Внутри салона самолёта было тепло, сухо, и даже почти стерильно. Лампочки “пристегните ремни” всё ещё горели. Люди раскладывали журналы, кто-то вытаскивал наушники, кто-то медленно листал новости, не зная и не догадываясь, что в этом же рейсе только что спасся или, наоборот, потерялся один человек, чья история всего пару часов назад назад могла повернуть совсем иначе.

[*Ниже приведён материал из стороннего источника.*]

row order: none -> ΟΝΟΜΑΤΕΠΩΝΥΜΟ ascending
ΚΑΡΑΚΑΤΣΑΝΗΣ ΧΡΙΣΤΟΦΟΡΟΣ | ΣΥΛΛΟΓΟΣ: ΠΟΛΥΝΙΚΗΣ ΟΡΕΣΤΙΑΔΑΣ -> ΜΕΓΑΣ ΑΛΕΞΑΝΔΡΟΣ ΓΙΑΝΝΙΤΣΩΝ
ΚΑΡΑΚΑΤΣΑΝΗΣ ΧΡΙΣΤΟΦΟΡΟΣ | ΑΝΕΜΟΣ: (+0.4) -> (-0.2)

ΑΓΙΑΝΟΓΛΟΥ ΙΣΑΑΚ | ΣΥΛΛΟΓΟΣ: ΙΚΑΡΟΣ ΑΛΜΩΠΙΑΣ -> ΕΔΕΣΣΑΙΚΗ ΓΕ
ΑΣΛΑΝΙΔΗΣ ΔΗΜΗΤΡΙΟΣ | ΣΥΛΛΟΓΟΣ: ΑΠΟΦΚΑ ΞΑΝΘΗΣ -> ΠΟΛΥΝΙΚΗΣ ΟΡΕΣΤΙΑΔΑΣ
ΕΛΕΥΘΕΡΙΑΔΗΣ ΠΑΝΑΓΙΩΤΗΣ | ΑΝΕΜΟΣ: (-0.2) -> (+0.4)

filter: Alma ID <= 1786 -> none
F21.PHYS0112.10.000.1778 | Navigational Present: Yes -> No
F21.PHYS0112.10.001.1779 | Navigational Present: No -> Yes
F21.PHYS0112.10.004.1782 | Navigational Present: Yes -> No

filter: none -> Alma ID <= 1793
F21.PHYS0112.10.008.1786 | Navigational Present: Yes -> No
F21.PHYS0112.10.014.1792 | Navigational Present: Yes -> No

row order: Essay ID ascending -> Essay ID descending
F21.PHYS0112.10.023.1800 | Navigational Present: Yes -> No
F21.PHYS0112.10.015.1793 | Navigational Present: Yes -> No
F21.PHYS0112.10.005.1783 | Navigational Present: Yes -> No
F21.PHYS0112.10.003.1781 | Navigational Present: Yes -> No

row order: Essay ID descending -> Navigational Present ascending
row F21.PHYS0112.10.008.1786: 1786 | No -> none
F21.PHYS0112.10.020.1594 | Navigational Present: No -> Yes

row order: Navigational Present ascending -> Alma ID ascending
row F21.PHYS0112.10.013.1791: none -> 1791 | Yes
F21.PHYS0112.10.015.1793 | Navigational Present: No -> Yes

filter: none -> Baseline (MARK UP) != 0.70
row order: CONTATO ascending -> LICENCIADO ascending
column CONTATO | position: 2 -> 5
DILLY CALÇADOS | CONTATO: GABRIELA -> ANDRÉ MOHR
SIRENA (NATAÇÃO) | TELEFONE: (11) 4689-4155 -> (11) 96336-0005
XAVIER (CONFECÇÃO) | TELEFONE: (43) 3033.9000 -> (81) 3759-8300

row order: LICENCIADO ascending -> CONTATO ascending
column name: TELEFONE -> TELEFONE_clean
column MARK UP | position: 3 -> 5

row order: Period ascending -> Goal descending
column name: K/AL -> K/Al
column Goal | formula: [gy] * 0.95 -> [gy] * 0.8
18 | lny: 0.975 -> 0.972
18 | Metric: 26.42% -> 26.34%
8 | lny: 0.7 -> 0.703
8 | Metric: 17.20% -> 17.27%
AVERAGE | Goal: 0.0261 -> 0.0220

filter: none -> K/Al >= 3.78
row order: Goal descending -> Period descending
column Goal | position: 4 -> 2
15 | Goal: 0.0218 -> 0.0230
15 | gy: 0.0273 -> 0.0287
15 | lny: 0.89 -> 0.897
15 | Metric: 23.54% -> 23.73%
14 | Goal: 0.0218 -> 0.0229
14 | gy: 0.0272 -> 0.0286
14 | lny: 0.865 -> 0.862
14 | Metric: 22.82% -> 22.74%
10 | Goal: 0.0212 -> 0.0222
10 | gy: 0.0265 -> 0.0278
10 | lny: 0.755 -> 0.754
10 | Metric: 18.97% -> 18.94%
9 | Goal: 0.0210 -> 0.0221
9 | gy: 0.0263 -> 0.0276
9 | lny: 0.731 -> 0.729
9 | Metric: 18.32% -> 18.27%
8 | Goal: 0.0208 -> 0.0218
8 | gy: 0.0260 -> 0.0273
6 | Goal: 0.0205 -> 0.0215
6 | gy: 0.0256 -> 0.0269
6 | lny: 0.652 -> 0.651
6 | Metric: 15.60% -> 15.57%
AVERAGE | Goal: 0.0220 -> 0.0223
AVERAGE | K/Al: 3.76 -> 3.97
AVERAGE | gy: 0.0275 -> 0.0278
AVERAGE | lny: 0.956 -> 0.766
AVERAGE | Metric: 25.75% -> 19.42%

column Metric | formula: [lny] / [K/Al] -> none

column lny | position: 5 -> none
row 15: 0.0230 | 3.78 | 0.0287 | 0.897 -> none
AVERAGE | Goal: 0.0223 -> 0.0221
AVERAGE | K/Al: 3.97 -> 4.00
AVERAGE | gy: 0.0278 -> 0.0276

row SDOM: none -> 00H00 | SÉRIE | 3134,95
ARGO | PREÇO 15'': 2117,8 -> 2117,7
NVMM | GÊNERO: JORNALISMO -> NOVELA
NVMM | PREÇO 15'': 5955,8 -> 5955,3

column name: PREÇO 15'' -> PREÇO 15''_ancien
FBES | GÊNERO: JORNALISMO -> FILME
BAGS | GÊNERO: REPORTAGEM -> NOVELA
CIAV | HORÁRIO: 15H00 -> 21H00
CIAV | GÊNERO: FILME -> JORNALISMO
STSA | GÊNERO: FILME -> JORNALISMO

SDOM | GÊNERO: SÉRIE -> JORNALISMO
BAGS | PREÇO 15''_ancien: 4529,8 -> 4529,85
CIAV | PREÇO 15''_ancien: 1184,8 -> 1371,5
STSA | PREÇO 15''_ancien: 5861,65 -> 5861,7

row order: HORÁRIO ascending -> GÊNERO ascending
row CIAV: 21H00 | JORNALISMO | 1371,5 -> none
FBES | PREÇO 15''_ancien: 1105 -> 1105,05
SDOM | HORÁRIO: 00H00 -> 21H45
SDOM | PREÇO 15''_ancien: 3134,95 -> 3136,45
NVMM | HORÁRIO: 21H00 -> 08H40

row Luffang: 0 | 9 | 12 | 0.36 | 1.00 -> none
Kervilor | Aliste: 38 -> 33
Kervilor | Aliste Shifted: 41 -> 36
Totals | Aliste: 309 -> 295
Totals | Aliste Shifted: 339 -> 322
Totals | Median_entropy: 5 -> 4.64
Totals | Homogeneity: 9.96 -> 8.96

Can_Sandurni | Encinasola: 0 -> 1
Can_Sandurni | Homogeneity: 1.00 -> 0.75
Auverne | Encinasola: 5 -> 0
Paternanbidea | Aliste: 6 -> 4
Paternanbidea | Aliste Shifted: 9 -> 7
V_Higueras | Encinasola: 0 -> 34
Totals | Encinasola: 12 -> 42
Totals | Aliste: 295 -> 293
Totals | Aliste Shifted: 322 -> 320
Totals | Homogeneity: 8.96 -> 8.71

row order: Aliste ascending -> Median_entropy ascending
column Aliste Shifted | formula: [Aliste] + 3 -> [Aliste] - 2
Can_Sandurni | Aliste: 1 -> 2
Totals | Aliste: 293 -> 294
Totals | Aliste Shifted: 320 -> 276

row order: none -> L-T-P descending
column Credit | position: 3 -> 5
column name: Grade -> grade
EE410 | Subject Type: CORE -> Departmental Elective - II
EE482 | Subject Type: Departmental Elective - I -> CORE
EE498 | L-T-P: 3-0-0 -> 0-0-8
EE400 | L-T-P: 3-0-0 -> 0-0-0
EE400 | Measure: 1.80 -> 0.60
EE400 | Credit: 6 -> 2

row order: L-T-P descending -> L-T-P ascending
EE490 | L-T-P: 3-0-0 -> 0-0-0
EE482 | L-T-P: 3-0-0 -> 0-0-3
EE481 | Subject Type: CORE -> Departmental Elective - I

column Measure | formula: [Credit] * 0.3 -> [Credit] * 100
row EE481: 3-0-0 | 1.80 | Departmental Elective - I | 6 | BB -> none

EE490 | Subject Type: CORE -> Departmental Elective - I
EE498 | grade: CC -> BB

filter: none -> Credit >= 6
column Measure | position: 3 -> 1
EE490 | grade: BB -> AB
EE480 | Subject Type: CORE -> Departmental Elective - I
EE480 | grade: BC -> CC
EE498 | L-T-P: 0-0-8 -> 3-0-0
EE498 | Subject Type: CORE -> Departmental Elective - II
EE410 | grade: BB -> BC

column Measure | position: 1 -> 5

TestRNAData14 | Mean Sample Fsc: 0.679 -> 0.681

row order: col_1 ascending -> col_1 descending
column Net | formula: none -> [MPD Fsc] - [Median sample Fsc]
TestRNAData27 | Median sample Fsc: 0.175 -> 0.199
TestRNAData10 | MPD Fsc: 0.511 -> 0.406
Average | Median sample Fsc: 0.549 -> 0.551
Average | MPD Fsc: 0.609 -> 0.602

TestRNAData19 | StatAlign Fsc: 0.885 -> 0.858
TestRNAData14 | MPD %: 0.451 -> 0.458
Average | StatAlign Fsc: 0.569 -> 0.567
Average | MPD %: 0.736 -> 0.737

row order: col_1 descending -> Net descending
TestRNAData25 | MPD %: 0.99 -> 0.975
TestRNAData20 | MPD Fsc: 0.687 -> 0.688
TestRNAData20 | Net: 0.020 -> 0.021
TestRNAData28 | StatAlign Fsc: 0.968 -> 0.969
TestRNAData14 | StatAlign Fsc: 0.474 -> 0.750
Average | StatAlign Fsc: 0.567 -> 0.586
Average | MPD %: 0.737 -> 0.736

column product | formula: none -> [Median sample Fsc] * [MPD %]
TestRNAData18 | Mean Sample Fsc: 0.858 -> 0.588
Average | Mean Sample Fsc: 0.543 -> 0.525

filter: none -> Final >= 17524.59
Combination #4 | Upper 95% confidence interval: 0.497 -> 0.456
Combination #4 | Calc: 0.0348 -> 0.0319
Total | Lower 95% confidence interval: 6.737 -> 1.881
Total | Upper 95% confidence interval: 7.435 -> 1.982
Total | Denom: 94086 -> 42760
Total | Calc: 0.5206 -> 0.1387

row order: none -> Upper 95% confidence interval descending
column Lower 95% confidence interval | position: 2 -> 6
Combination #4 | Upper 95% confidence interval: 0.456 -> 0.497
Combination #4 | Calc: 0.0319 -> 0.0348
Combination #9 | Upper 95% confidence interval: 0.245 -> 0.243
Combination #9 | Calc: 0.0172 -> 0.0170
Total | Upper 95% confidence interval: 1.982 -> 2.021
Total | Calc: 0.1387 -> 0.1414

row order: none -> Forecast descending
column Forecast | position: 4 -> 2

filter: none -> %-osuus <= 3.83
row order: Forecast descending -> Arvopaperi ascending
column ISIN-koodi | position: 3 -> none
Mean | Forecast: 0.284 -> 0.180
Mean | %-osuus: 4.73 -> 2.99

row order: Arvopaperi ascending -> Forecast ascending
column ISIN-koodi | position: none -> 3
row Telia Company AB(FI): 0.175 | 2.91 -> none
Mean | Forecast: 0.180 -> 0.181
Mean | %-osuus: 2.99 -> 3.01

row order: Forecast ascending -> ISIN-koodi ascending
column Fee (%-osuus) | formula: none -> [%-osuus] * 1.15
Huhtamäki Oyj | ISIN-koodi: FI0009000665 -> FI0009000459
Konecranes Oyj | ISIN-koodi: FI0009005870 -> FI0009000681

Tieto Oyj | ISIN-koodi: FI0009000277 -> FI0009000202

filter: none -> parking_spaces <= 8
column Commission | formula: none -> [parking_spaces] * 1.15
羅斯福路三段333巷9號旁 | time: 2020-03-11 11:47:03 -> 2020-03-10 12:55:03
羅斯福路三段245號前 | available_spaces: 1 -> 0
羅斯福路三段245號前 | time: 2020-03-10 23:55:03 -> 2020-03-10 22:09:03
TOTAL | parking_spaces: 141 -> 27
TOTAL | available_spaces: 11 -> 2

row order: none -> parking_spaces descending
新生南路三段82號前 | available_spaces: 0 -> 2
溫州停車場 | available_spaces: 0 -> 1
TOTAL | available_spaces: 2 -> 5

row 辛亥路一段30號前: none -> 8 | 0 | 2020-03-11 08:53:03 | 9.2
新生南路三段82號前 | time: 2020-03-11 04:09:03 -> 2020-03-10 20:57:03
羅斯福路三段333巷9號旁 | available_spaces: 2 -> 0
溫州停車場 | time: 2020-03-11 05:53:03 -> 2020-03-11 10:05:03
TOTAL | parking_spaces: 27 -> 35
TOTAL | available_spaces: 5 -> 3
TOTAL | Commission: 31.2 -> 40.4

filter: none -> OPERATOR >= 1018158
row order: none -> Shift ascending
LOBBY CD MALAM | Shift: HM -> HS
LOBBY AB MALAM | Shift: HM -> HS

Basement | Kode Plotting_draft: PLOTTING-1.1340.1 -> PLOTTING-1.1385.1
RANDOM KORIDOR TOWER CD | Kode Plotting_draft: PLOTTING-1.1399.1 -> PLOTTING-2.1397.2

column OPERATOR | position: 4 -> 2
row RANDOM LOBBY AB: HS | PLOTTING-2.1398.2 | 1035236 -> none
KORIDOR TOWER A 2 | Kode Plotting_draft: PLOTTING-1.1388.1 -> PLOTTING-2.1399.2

Не думая ни о чём, что было странно для его деятельной натуры, Андрей сидел у окна. Сейчас он бездумно смотрел сквозь толстое стекло, где уже не было ничего, кроме рваного облачного полотна, но в его взгляде не было сосредоточенности. На данный момент он практически ничего не видел. Он проваливался – не в сон, а в ту бездну внутри себя, которую в нём вырезали всего лишь одним сообщением.
Он не знал, что за ним кто-то шёл. Не знал, что его искали. Что, возможно, ещё одно сообщение могло бы всё изменить. Что в здании осталась тайна, которую он унес оттуда неосознанно, как пассажир, случайно прихвативший не свой багаж, даже не подозревая, что внутри. Для него всё свелось к одному… Он больше не был нужен. Его любовь была отвергнута… Стерта… Разбита… Его чувства – уничтожены. И сейчас он летел прочь от этого. От всего того, что болело. Не к новому началу – а просто в сторону. Куда-то туда, где, возможно, ему будет менее больно.
Самолёт пробил облака и вышел в ровный поток. Ослепительно белый свет окутал салон, облачные вершины мягко растекались под крыльями, как замёрзшее море. Высота дала отстранённость. Как будто Андрей стал наблюдателем за собственной жизнью, летящим над ней, слишком усталым, чтобы плакать, слишком опустошённым, чтобы молиться.
Там, далеко внизу, где должны были быть встречи, улыбки, объятия, – осталась сцена, полная ошибок, недоговорённостей и промедлений. Осталась та молодая женщина, слишком поздно решившая вернуть того, кто уже уходил. Остались люди, не успевшие выполнить приказ. Осталась драма, вытесненная из времени гулом турбин.